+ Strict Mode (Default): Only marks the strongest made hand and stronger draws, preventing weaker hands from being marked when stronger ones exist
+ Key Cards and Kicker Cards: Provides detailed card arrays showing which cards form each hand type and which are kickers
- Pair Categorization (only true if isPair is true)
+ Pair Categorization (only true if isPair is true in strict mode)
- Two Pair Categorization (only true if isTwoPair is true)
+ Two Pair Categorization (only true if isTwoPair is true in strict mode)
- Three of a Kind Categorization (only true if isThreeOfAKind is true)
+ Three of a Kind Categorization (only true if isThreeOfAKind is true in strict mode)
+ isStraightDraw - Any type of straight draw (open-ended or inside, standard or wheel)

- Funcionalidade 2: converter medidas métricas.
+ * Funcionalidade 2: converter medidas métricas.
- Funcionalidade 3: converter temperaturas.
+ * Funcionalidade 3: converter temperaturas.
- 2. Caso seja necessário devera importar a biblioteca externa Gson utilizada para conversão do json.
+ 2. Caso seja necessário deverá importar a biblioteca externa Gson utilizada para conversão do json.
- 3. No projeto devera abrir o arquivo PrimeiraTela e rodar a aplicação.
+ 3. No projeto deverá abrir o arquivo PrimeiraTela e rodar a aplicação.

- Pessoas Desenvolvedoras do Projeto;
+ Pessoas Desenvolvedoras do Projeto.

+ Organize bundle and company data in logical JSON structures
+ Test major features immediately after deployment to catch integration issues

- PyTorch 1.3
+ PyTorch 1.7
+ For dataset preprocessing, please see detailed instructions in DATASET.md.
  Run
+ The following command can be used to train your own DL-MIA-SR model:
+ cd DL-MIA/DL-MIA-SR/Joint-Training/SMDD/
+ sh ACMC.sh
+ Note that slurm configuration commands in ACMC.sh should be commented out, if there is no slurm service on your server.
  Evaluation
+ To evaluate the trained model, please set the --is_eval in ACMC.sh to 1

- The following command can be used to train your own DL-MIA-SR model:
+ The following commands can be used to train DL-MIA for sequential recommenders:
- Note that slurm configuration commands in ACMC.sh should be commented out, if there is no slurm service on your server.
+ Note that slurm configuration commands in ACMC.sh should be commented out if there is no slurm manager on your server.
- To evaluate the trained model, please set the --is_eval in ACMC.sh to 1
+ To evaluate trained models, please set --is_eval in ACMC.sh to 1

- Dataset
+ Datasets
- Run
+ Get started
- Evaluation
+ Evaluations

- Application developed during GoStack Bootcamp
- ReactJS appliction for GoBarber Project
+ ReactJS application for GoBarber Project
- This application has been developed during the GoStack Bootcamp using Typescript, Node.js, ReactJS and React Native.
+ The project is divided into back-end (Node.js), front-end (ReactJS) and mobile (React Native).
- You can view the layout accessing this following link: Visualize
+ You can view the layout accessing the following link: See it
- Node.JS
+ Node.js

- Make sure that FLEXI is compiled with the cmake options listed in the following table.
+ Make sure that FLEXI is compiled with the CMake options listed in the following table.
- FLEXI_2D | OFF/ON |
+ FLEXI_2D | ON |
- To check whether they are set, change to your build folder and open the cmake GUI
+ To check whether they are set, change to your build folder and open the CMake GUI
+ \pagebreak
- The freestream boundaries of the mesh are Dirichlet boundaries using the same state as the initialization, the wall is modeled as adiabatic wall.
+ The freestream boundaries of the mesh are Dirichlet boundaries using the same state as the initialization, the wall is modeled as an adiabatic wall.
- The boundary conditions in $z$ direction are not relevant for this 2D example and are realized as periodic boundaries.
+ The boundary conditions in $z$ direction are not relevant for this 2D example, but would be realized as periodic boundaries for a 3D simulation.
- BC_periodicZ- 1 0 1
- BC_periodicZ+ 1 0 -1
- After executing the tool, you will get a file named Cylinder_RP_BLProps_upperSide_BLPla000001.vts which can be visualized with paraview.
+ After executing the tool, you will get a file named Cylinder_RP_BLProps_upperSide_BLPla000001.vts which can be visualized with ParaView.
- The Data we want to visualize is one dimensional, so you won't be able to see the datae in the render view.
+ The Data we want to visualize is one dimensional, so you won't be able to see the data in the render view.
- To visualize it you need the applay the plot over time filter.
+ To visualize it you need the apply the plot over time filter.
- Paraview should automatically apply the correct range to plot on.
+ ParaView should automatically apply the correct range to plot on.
------------
## Required work
Would you print exactly, and only, the lines of the data above from the line with "- ReactJS appliction for GoBarber Project" through the line with "data in the render view.", inclusive?

## Answer
- ReactJS appliction for GoBarber Project
+ ReactJS application for GoBarber Project
- This application has been developed during the GoStack Bootcamp using Typescript, Node.js, ReactJS and React Native.
+ The project is divided into back-end (Node.js), front-end (ReactJS) and mobile (React Native).
- You can view the layout accessing this following link: Visualize
+ You can view the layout accessing the following link: See it
- Node.JS
+ Node.js

- Make sure that FLEXI is compiled with the cmake options listed in the following table.
+ Make sure that FLEXI is compiled with the CMake options listed in the following table.
- FLEXI_2D | OFF/ON |
+ FLEXI_2D | ON |
- To check whether they are set, change to your build folder and open the cmake GUI
+ To check whether they are set, change to your build folder and open the CMake GUI
+ \pagebreak
- The freestream boundaries of the mesh are Dirichlet boundaries using the same state as the initialization, the wall is modeled as adiabatic wall.
+ The freestream boundaries of the mesh are Dirichlet boundaries using the same state as the initialization, the wall is modeled as an adiabatic wall.
- The boundary conditions in $z$ direction are not relevant for this 2D example and are realized as periodic boundaries.
+ The boundary conditions in $z$ direction are not relevant for this 2D example, but would be realized as periodic boundaries for a 3D simulation.
- BC_periodicZ- 1 0 1
- BC_periodicZ+ 1 0 -1
- After executing the tool, you will get a file named Cylinder_RP_BLProps_upperSide_BLPla000001.vts which can be visualized with paraview.
+ After executing the tool, you will get a file named Cylinder_RP_BLProps_upperSide_BLPla000001.vts which can be visualized with ParaView.
- The Data we want to visualize is one dimensional, so you won't be able to see the datae in the render view.
+ The Data we want to visualize is one dimensional, so you won't be able to see the data in the render view.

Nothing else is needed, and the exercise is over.